(1886–1956) Swiss–American astronomer
Trumpler was the son of an industrialist. He studied at the university in his native city of Zurich in Switzerland (1906–08) and then at the University of Göttingen in Germany, where he obtained his PhD in 1910. After spending four years with the Swiss Geodetic Survey he emigrated to America in 1915, where he worked first at the Allegheny Observatory near Pittsburgh before moving to the Lick Observatory in California in 1919. He remained there until his retirement in 1951, also holding from 1938 to 1951 a professorship of astronomy at Berkeley.

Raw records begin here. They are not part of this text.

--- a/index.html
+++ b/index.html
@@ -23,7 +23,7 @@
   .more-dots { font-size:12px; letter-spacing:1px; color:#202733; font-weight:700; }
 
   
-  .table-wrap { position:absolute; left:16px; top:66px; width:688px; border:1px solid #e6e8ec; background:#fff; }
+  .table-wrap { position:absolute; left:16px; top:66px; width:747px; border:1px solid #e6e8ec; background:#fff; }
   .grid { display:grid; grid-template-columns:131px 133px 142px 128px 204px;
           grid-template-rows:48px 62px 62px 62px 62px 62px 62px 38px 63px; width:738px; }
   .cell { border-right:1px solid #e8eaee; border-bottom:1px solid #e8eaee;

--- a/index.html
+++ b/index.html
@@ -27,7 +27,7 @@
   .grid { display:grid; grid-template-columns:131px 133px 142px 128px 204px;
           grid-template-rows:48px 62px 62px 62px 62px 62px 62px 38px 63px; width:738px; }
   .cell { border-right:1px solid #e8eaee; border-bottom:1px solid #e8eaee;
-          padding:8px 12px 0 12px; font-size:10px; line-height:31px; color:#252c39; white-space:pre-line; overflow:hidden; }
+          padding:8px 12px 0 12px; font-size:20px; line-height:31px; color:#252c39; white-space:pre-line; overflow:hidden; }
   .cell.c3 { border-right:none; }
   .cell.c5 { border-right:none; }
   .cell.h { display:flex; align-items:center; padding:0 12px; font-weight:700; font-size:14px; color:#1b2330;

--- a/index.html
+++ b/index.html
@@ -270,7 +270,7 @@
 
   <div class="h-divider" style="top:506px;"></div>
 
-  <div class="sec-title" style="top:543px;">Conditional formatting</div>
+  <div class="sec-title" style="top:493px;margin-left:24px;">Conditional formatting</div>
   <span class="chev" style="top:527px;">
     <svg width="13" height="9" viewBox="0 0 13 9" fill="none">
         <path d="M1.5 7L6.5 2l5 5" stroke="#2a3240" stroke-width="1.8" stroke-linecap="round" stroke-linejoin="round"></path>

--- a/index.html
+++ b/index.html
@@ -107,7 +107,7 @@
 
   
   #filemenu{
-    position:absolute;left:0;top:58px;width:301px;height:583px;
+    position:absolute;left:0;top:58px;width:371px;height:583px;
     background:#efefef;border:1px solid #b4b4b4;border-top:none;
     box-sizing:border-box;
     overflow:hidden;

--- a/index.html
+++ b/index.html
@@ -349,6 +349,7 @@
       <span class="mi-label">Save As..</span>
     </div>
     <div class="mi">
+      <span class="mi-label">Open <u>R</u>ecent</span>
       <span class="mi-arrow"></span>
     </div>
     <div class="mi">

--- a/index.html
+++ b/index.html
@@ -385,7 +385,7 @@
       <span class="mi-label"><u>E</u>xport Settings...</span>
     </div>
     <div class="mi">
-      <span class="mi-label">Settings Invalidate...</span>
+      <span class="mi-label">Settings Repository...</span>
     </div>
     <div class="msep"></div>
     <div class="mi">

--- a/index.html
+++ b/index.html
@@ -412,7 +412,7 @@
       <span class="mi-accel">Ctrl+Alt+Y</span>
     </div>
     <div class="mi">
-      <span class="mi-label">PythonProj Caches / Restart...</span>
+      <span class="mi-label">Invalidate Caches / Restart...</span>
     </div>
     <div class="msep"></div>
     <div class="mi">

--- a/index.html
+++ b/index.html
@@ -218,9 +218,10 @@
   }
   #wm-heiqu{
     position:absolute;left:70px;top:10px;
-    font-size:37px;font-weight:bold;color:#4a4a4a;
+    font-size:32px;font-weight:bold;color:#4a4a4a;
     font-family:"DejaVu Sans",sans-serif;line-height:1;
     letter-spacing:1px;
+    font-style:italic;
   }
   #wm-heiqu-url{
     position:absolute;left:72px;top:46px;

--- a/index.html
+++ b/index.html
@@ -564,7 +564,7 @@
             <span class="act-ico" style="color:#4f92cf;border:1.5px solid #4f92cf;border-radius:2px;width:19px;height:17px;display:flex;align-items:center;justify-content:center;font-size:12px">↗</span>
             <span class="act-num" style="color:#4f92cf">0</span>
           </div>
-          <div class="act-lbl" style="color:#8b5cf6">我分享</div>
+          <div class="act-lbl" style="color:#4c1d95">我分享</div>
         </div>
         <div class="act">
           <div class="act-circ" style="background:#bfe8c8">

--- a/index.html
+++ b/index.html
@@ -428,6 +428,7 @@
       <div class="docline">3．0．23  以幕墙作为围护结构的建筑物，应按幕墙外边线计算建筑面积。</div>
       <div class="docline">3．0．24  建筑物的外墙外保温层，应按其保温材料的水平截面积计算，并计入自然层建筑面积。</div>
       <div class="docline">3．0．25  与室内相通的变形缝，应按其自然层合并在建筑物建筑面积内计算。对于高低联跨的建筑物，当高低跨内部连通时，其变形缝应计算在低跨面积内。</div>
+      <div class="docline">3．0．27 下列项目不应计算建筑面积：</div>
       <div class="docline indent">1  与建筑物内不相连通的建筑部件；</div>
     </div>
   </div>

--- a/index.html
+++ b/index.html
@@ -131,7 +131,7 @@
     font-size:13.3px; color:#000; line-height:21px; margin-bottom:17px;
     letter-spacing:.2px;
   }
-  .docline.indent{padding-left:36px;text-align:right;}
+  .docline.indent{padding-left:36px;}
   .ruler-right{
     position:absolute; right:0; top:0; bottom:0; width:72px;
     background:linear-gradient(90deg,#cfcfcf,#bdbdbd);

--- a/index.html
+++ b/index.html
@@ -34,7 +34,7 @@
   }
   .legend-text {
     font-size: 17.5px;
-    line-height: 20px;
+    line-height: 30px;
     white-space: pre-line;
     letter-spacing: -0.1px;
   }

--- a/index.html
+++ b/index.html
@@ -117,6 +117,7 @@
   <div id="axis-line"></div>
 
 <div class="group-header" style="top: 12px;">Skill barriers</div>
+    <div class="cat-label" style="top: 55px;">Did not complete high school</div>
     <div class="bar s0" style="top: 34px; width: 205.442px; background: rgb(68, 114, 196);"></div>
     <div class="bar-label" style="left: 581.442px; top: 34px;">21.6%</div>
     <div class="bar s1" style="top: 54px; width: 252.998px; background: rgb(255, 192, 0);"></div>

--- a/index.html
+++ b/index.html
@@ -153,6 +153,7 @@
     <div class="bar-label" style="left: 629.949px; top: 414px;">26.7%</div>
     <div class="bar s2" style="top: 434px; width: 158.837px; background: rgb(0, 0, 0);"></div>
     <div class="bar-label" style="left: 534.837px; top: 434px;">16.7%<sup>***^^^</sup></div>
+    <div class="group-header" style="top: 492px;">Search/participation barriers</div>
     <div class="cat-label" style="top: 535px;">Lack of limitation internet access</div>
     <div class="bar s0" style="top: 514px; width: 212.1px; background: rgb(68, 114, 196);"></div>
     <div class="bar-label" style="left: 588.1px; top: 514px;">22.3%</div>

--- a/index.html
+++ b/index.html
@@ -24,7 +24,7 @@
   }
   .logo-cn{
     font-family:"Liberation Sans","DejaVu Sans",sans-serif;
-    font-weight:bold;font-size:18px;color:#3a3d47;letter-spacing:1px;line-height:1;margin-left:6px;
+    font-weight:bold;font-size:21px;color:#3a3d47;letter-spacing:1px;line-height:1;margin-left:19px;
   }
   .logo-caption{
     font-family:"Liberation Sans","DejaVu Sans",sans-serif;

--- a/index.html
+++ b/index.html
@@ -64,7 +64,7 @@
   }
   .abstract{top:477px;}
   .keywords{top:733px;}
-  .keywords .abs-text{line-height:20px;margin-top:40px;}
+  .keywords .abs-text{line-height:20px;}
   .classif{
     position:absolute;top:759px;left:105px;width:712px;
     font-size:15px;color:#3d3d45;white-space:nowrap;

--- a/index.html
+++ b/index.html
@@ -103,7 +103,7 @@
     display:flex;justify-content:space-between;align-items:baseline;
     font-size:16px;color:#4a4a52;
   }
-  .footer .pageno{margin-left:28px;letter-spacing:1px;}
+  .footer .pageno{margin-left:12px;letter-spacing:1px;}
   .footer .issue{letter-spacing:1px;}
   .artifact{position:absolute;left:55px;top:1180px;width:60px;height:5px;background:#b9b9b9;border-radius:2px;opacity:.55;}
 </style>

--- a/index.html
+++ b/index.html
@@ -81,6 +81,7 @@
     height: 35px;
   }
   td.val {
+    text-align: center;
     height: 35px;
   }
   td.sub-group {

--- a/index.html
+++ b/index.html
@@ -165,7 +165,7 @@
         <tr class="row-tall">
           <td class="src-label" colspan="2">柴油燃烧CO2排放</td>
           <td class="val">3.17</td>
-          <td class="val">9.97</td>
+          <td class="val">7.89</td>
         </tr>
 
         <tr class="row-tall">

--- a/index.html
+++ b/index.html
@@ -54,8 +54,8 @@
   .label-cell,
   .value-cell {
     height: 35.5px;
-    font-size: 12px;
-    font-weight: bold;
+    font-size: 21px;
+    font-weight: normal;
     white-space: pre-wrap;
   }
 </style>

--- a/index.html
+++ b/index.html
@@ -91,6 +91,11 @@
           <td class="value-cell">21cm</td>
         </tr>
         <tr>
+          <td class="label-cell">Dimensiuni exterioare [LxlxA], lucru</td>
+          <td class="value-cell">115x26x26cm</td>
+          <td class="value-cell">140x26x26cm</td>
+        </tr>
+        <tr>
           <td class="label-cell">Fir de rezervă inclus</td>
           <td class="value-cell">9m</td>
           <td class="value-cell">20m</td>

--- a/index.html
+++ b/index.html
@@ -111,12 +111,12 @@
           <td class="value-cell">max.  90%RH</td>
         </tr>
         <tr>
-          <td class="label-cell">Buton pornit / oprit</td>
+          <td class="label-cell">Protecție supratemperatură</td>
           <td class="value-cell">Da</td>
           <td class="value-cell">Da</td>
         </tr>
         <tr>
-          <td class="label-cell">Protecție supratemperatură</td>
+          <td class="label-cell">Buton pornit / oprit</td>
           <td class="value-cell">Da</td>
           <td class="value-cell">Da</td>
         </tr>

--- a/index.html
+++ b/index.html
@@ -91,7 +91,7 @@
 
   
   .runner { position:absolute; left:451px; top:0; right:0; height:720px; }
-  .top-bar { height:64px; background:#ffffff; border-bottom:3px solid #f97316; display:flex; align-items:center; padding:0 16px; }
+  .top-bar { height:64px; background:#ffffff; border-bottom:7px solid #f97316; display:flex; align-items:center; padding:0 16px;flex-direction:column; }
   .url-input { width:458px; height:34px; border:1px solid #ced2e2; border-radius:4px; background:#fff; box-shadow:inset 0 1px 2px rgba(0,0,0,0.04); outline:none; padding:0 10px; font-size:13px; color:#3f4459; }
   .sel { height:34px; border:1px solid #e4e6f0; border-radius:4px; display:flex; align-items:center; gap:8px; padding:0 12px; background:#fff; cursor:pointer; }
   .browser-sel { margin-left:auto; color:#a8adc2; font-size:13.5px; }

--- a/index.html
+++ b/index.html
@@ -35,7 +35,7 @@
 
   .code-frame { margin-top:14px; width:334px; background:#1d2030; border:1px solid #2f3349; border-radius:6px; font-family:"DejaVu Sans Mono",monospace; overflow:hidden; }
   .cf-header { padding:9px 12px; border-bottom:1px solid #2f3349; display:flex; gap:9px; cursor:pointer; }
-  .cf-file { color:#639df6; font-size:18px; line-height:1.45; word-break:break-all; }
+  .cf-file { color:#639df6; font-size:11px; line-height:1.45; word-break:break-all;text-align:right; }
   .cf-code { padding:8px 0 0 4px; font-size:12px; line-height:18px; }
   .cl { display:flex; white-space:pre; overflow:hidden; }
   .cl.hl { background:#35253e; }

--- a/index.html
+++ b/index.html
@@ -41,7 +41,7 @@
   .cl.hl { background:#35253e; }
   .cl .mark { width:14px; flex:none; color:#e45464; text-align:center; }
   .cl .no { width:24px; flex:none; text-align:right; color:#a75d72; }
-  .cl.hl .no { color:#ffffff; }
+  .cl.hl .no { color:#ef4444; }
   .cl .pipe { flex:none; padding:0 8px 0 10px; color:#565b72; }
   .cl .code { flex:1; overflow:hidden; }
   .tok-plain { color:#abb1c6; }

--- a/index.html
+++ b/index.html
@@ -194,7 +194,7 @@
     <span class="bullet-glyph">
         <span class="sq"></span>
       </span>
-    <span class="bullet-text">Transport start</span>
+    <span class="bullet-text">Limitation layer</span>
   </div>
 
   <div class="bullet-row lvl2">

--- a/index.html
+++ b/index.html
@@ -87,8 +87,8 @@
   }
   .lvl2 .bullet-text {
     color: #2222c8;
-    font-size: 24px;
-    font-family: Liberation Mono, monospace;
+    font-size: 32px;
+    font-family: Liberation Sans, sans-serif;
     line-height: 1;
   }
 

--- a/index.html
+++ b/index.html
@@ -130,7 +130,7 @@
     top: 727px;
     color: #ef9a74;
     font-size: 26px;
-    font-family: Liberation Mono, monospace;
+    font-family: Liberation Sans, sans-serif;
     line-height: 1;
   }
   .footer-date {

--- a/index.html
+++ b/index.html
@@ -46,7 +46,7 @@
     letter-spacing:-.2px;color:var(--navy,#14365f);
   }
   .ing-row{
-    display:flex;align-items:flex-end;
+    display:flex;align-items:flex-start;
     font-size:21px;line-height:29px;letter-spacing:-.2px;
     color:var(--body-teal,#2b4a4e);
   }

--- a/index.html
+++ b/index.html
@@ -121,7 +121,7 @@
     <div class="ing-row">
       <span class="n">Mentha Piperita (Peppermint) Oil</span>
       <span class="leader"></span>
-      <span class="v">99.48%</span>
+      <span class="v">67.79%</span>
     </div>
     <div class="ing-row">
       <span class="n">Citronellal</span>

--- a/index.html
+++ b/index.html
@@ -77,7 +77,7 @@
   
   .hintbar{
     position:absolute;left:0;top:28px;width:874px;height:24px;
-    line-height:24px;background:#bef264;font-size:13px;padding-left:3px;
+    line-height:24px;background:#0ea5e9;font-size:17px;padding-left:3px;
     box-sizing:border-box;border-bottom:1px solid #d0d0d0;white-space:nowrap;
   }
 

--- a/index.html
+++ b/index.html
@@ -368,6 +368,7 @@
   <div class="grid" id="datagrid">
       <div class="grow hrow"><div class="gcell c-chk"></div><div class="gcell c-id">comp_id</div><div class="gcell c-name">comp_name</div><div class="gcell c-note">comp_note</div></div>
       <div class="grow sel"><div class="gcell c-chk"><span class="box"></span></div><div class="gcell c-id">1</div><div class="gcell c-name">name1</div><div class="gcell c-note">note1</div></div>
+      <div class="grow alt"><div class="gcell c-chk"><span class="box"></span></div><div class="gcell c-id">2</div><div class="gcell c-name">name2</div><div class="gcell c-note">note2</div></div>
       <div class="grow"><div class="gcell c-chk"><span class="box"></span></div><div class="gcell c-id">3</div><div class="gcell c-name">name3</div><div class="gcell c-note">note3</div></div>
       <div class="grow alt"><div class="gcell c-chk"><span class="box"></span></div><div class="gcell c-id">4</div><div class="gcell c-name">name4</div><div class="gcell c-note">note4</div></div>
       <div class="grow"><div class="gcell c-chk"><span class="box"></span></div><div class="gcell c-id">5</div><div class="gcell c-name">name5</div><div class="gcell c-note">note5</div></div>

Trumpler's most important work was his discovery in 1930 of conclusive evidence for interstellar absorption. He had examined over 300 open clusters of stars and found that remote clusters seemed to be about twice the size of nearer ones. He could find no observational error nor could he believe that he was witnessing a real phenomenon. He did, however, appreciate that this could be due to the presence of an absorbing medium occurring between the clusters and the observer on Earth. Trumpler assumed correctly that the quantity of absorbing medium increased with distance so that this would cause more distant clusters to appear fainter and would lead to an overestimate of their distance and size. For nearby objects only a small correction would be needed but for distant ones it could be quite considerable. He went on to estimate the effect of the absorbing medium, which was interstellar dust, on the dimming of the received light as 0.2 of a magnitude per thousand light-years. This means that the brightness of a star is decreased by interstellar dust by a factor of 1.208 for every thousand light-years that the starlight travels toward Earth. This had far-reaching implications for the work of such astronomers as Harlow Shapley who had been working on the size and structure of our Galaxy. It forced him to reduce the scale of his model by a factor of three.
Trumpler was also involved in 1922 in a test of Einstein's general theory of relativity. Einstein had predicted the amount by which starlight would be bent when it passed close to the Sun's limb. Trumpler assisted W. W. Campbell of the Lick Observatory to make the relevant measurements at Wallal in Australia during the total solar eclipse of 1922. The value they obtained for the deflection, 1.75 ± 0.09 seconds of arc, was much more accurate than the value Arthur Eddington had found in 1919 and was very close to Einstein's prediction of 1ʺ.745.